The Times are limited because we want works to fall into the public domain. We want works to be available for use by others to build upon. We want the technology in patents disclosed so that others may analyze and improve upon the inventions. Soon, our country's long line of technological superiority will be over-taken by those with less restrictive rights regimes - by countries where "everything" is in the public domain. We call those countries "pirate nations" now, but in a few years we will be paying the price for our greedy ways.

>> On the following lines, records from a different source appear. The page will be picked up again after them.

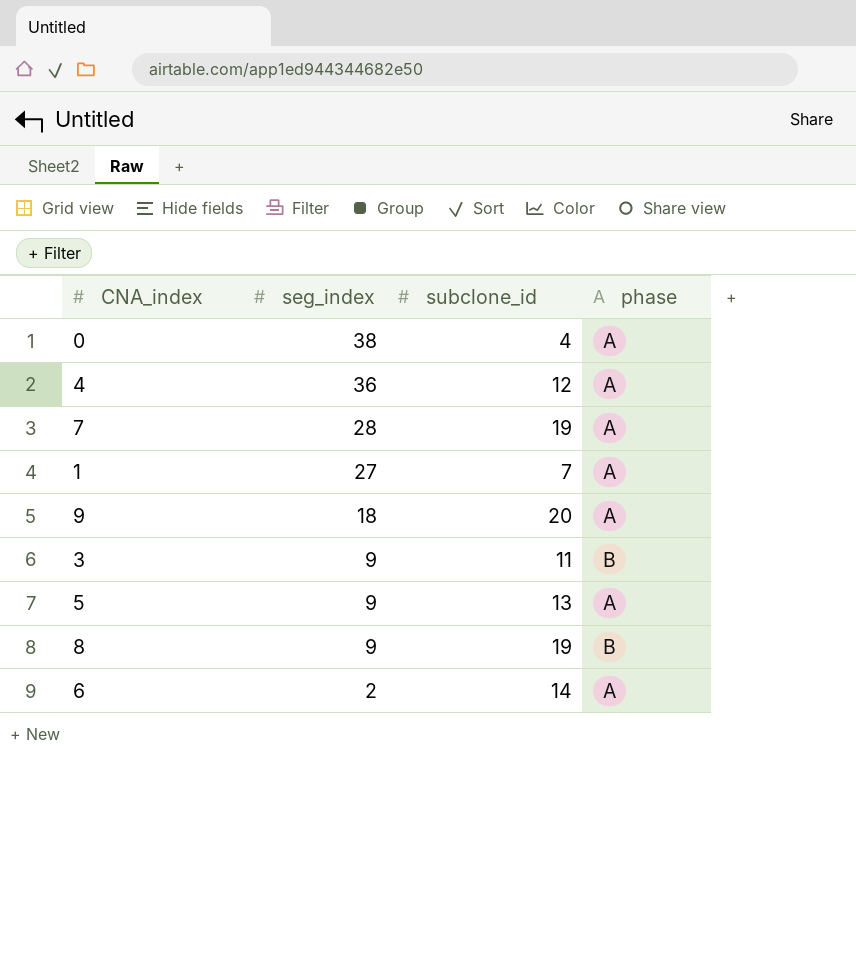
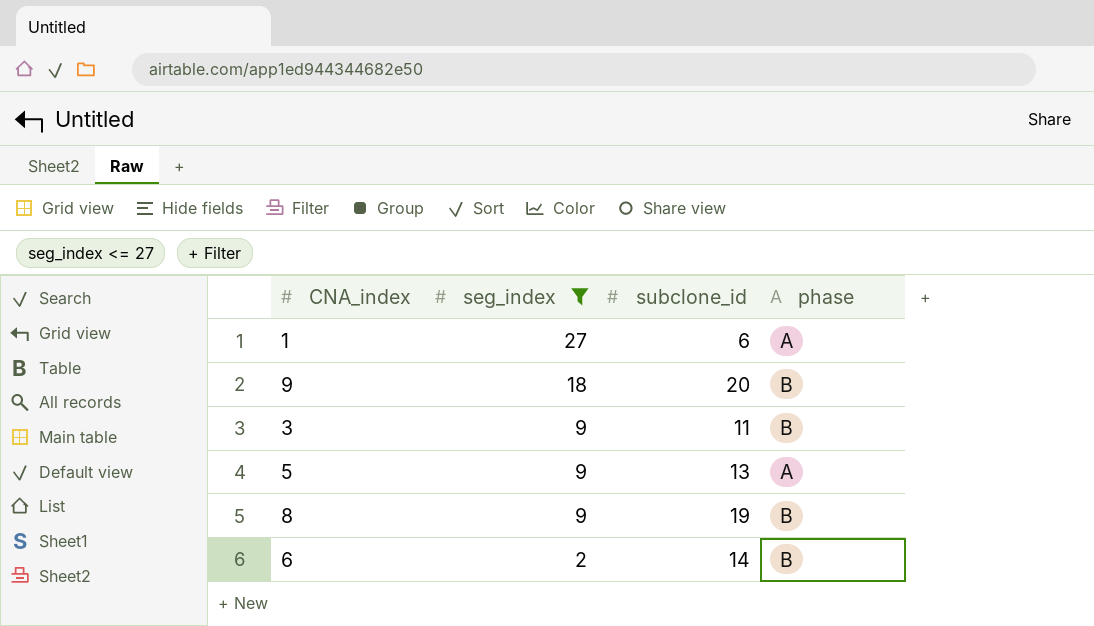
filter: none -> seg_index <= 27
1 | subclone_id: 7 -> 6
9 | phase: A -> B
6 | phase: A -> B

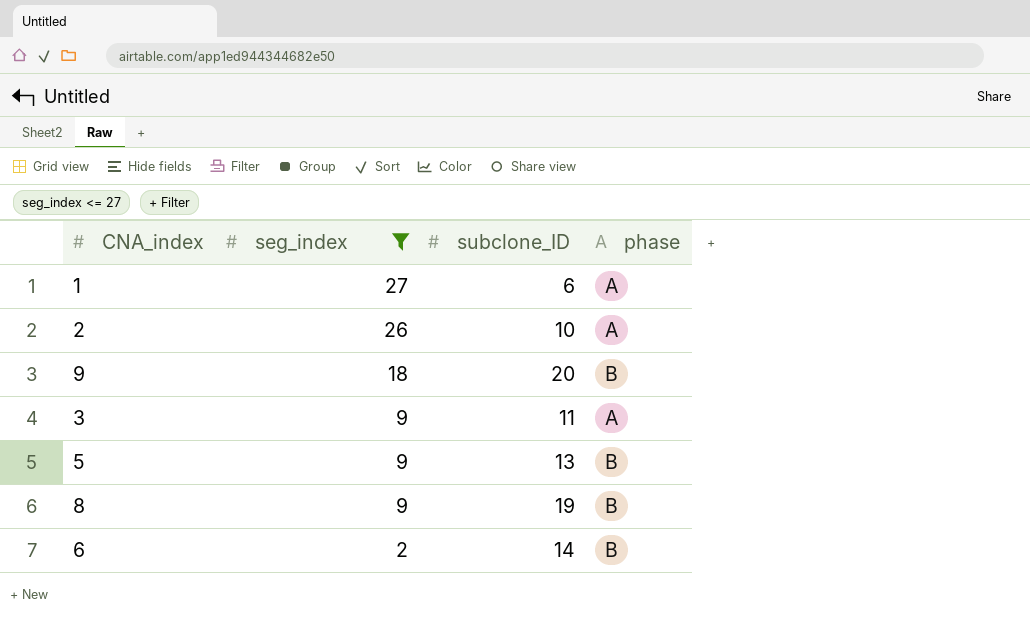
column name: subclone_id -> subclone_ID
row 2: none -> 26 | 10 | A
3 | phase: B -> A
5 | phase: A -> B

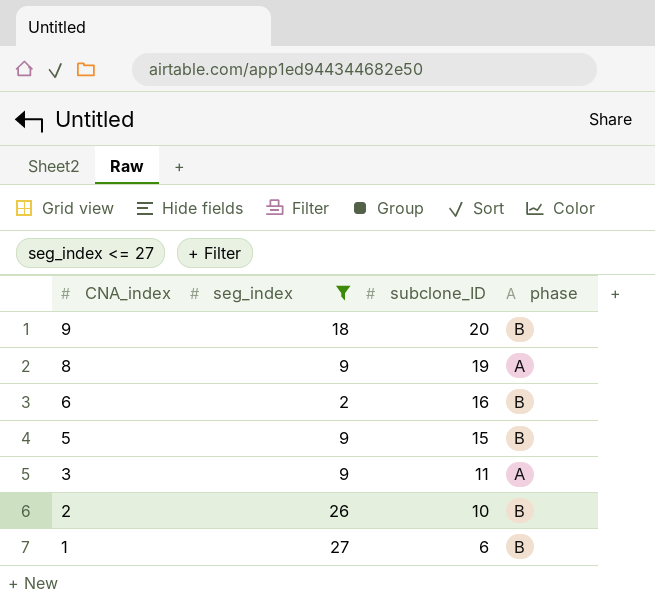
row order: seg_index descending -> CNA_index descending
8 | phase: B -> A
6 | subclone_ID: 14 -> 16
5 | subclone_ID: 13 -> 15
2 | phase: A -> B
1 | phase: A -> B

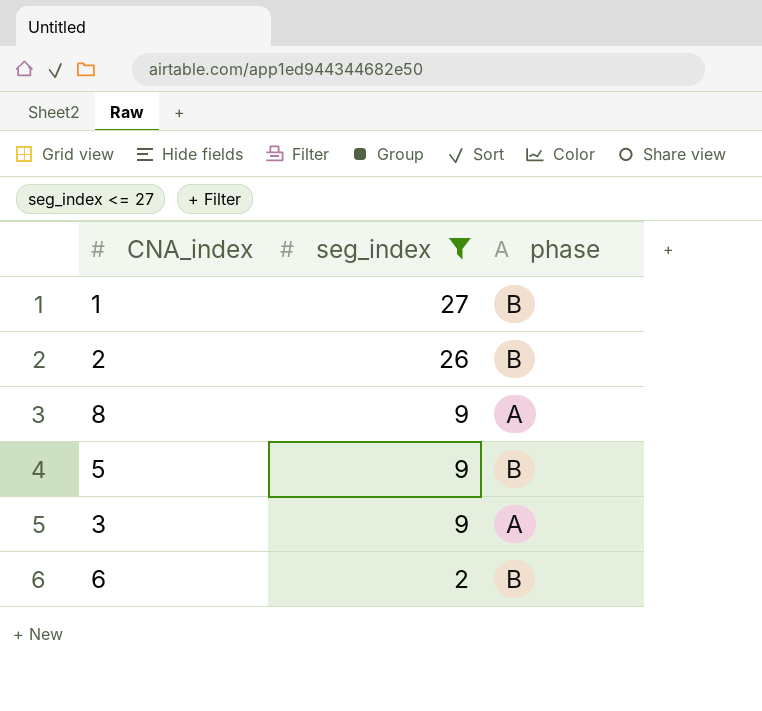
row order: CNA_index descending -> seg_index descending
column subclone_ID | position: 3 -> none
row 9: 18 | 20 | B -> none

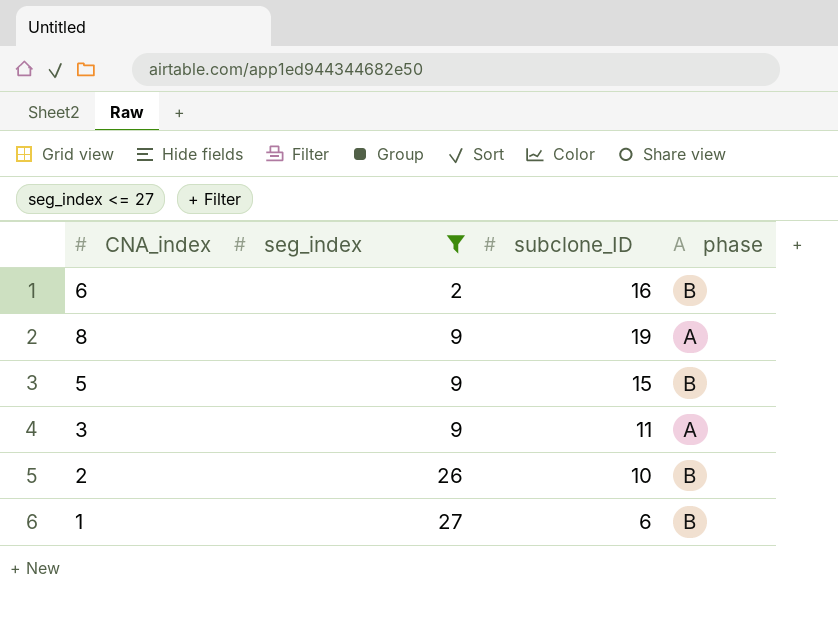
row order: seg_index descending -> seg_index ascending
column subclone_ID | position: none -> 3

I haven't even addressed the "fair use" quote; but this is getting long, so I will cut it short like this: it seems to me that if we place temporal limitations on the monopoly in the name of "progress" that if the granted rights get in the way of "progress" or impose into areas protected by copyright or patent laws (for example, neither grants the rights-holder the right to control use) that we should sacrifice the right to the monopoly before we sacrifice the (fair) use of the Writings or Discoveries. So, when we talk about "fair use" we talk about those uses for Writings and Discoveries that, while technically infringements, we allow because either: 1) it is too difficult to monitor (e.g., private, at-home copying); 2) it is so minimal that we, as a society, don't think the rights holder should complain (e.g., book reviews, etc.); 3) it would infringe our other, more important rights (e.g., first amendment right to parody, or commentary, etc.; right to freedom of religion, etc.). These are things that "fair use" protects and I would argue that all of these are still pretty "useful."